### PROBLEM DESCRIPTION
Scan the listing below for "send", then report every line that has it.

### SOURCE MATERIAL
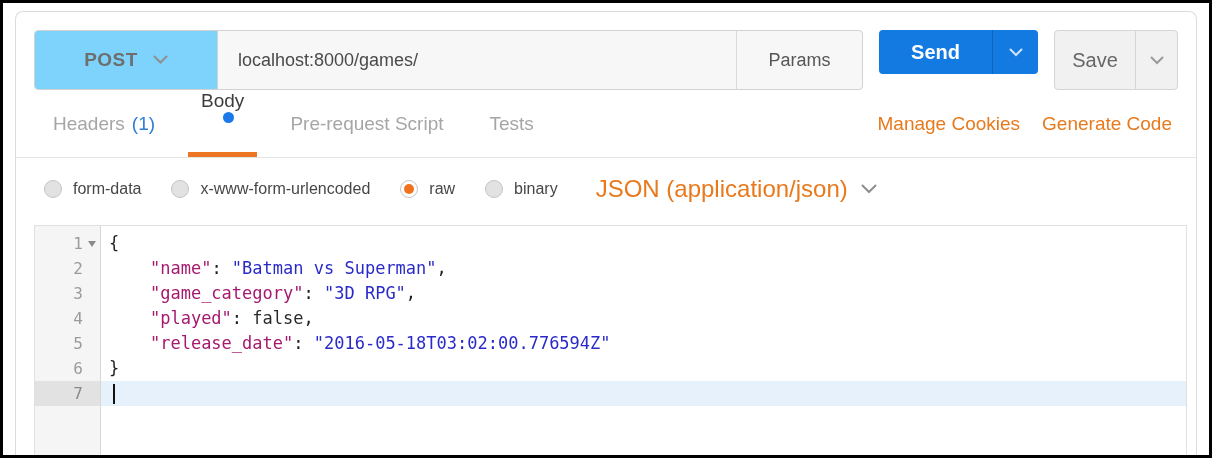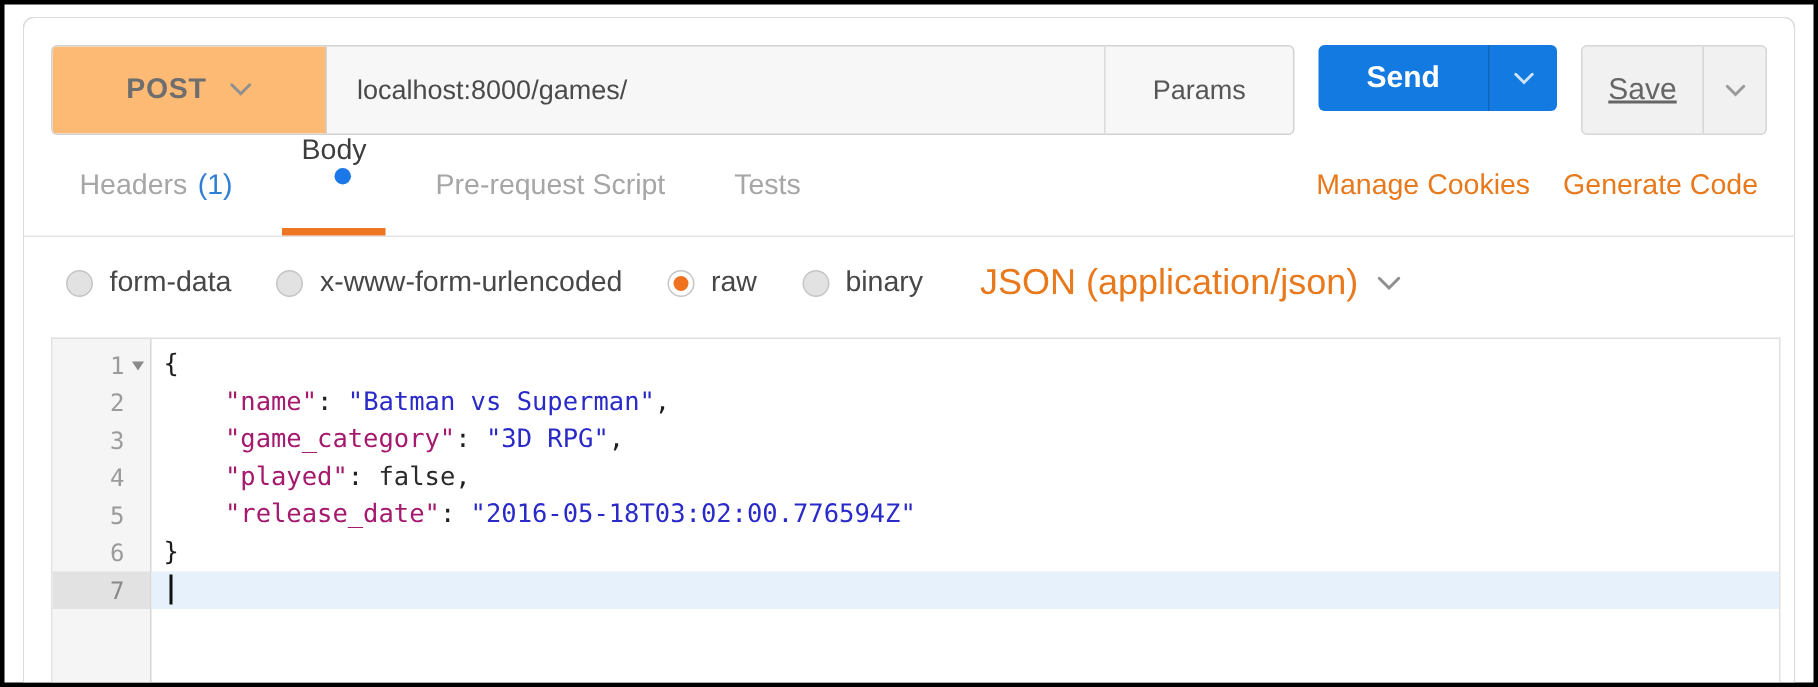--- a/index.html
+++ b/index.html
@@ -24,7 +24,7 @@
   
   .request-bar { display: flex; gap: 16px; padding: 18px 18px 0; height: 78px; flex: none; }
   .url-group { flex: 1; display: flex; border: 1px solid #d2d2d2; border-radius: 4px; background: #f7f7f7; overflow: hidden; height: 60px; }
-  .method-select { width: 183px; background: #fdba74; border-right: 1px solid #d2d2d2; display: flex; align-items: center; justify-content: center; gap: 15px; cursor: pointer; }
+  .method-select { width: 183px; background: #7dd3fc; border-right: 1px solid #d2d2d2; display: flex; align-items: center; justify-content: center; gap: 15px; cursor: pointer; }
   .method-label { font-size: 19px; font-weight: 700; color: #6e6e6e; letter-spacing: .5px; }
   .url-input { flex: 1; border: none; background: transparent; padding: 0 20px; font-size: 18px; color: #4a4a4a; font-family: inherit; outline: none; }
   .params-button { width: 126px; border-left: 1px solid #dadada; display: flex; align-items: center; justify-content: center; font-size: 18px; color: #565656; cursor: pointer; }

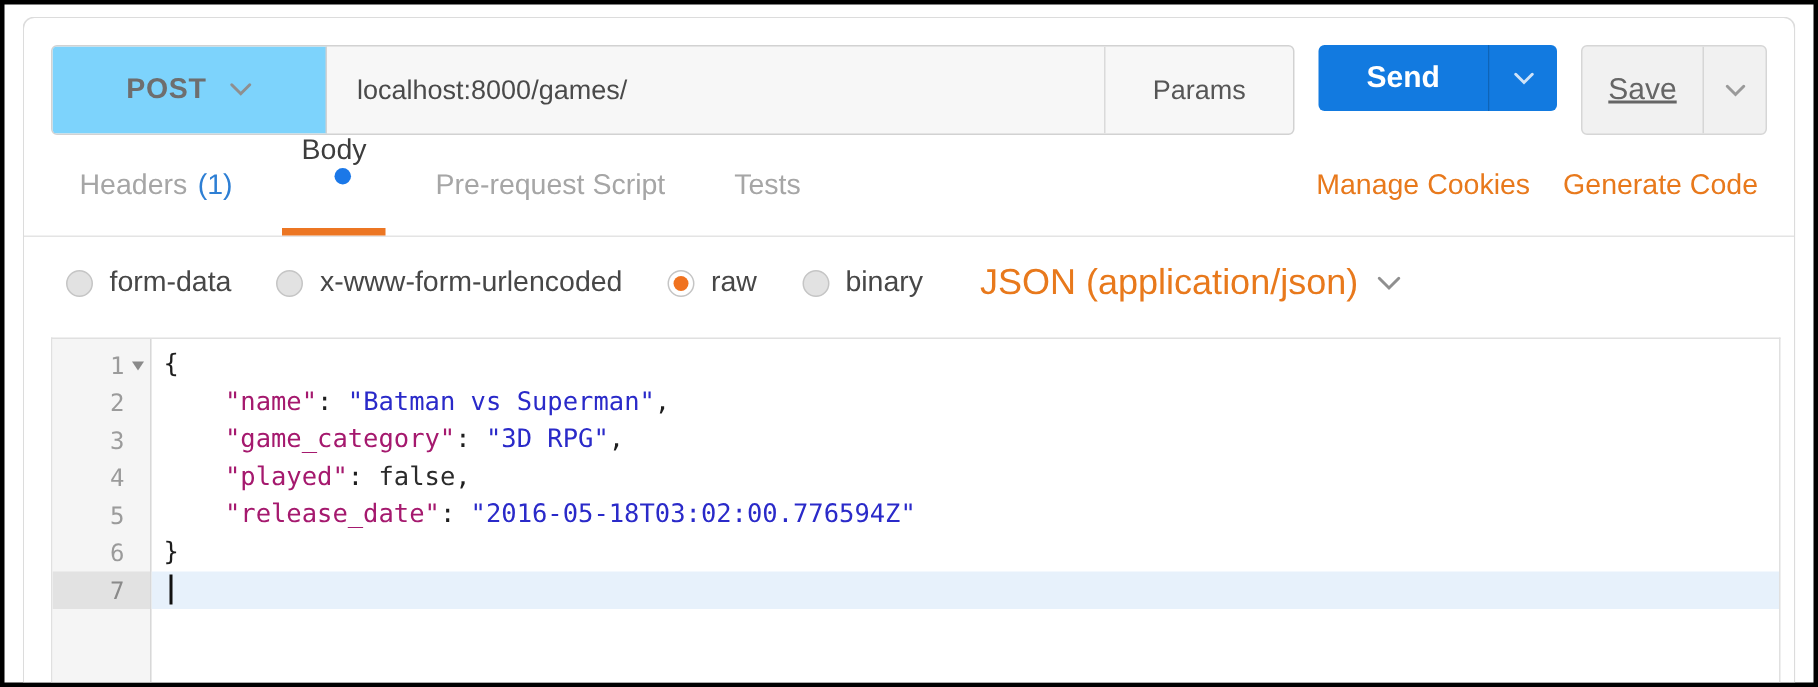--- a/index.html
+++ b/index.html
@@ -32,7 +32,7 @@
   .send-button { width: 113px; background: var(--blue); color: #fff; font-size: 20px; font-weight: 700; border: none; border-radius: 4px 0 0 4px; cursor: pointer; font-family: inherit; }
   .send-caret { width: 46px; background: var(--blue); border: none; border-left: 1px solid rgba(0,0,0,.18); border-radius: 0 4px 4px 0; display: flex; align-items: center; justify-content: center; color: #cfe3f8; cursor: pointer; }
   .save-group { display: flex; flex: none; height: 60px; border: 1px solid #d6d6d6; border-radius: 4px; background: #f1f1f1; overflow: hidden; }
-  .save-button { width: 80px; display: flex; align-items: center; justify-content: center; font-size: 20px; color: #666; cursor: pointer; text-decoration: underline; }
+  .save-button { width: 80px; display: flex; align-items: center; justify-content: center; font-size: 20px; color: #666; cursor: pointer; }
   .save-caret { width: 42px; border-left: 1px solid #d6d6d6; display: flex; align-items: center; justify-content: center; color: #9a9a9a; cursor: pointer; }
   .chev { display: inline-flex; align-items: center; }
   

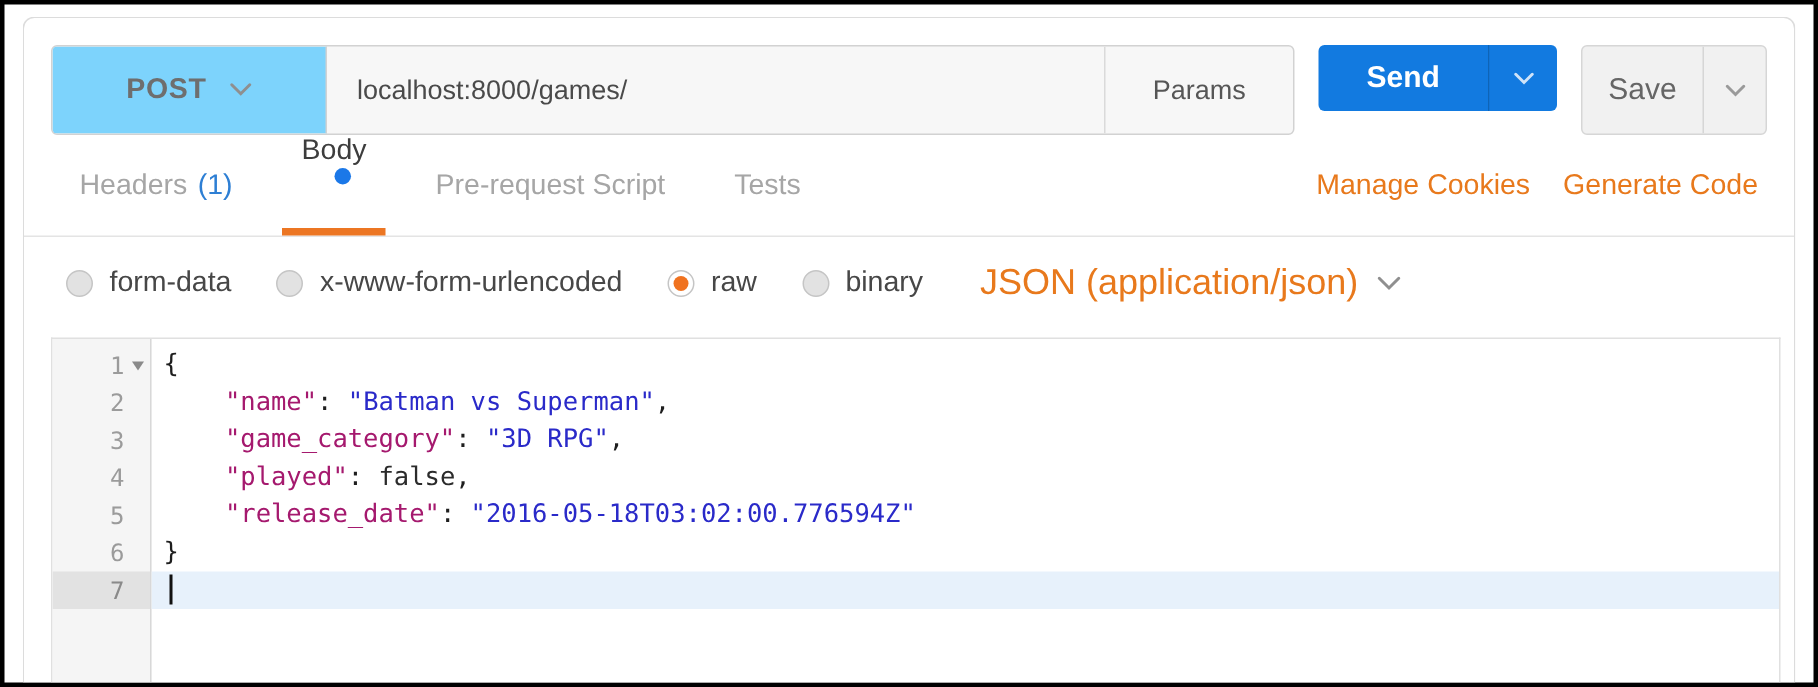--- a/index.html
+++ b/index.html
@@ -52,7 +52,7 @@
   .radio-circle { width: 18px; height: 18px; border-radius: 50%; background: #e2e2e2; border: 1px solid #c5c5c5; position: relative; flex: none; }
   .radio-option.selected .radio-circle { background: #fff; }
   .radio-option.selected .radio-circle::after { content: ""; position: absolute; inset: 3px; border-radius: 50%; background: var(--radio-orange); }
-  .radio-label { font-size: 19px; color: #474747; text-align: right; }
+  .radio-label { font-size: 16px; color: #474747; text-align: right; }
   .content-type { display: flex; align-items: center; gap: 13px; margin-left: 8px; cursor: pointer; color: #8f8f8f; }
   .content-type-label { font-size: 24px; color: var(--link-orange); }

### EXERCISE RESULT
   .send-button { width: 113px; background: var(--blue); color: #fff; font-size: 20px; font-weight: 700; border: none; border-radius: 4px 0 0 4px; cursor: pointer; font-family: inherit; }
   .send-caret { width: 46px; background: var(--blue); border: none; border-left: 1px solid rgba(0,0,0,.18); border-radius: 0 4px 4px 0; display: flex; align-items: center; justify-content: center; color: #cfe3f8; cursor: pointer; }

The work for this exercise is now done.